_The task_
Precisely the lines from the one with "KRZESŁO ARCO VELVET: 2" through the end of the data, both included, must make up the response, each restated word for word.

(Records drawn from a dataset)

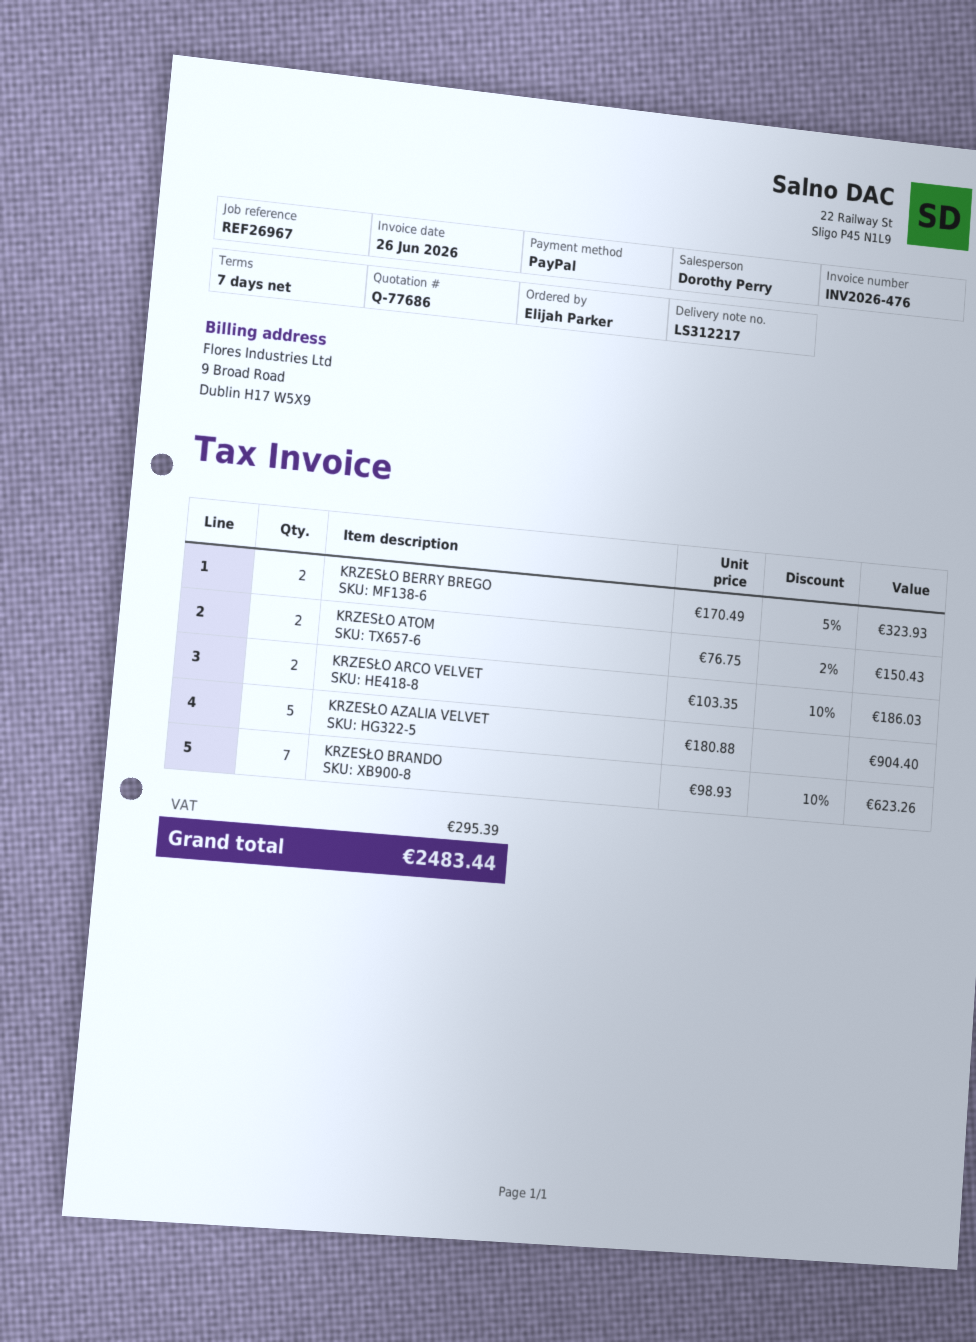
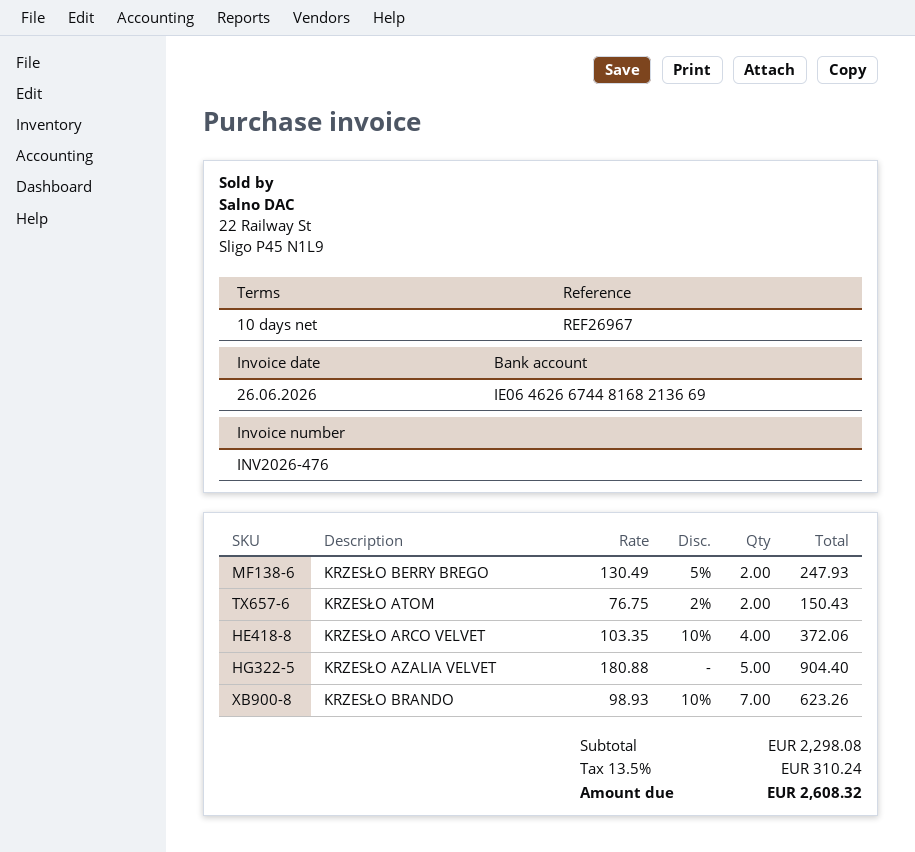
payment terms: 7 days -> 10 days
KRZESŁO BERRY BREGO: 2 x 170.49 - 5% = 323.93 -> 2 x 130.49 - 5% = 247.93
KRZESŁO ARCO VELVET: 2 x 103.35 - 10% = 186.03 -> 4 x 103.35 - 10% = 372.06
tax: 295.39 -> 310.24
total: 2483.44 -> 2608.32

_Solved problem_
KRZESŁO ARCO VELVET: 2 x 103.35 - 10% = 186.03 -> 4 x 103.35 - 10% = 372.06
tax: 295.39 -> 310.24
total: 2483.44 -> 2608.32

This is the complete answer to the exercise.